> **Task description**:
Beginning at the line containing "- Sat Feb 6" in the material below and ending at the line containing "21:01:12 UTC 2021", return each line exactly and add nothing.

> **Information**:
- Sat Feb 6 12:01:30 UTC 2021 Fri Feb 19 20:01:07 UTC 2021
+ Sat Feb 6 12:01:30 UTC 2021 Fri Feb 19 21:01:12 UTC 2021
* * *
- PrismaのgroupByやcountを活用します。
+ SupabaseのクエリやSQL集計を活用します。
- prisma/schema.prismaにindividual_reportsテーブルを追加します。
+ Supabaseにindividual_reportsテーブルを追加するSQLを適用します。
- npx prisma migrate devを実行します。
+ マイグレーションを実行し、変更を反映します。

> **Exercise output**:
- Sat Feb 6 12:01:30 UTC 2021 Fri Feb 19 20:01:07 UTC 2021
+ Sat Feb 6 12:01:30 UTC 2021 Fri Feb 19 21:01:12 UTC 2021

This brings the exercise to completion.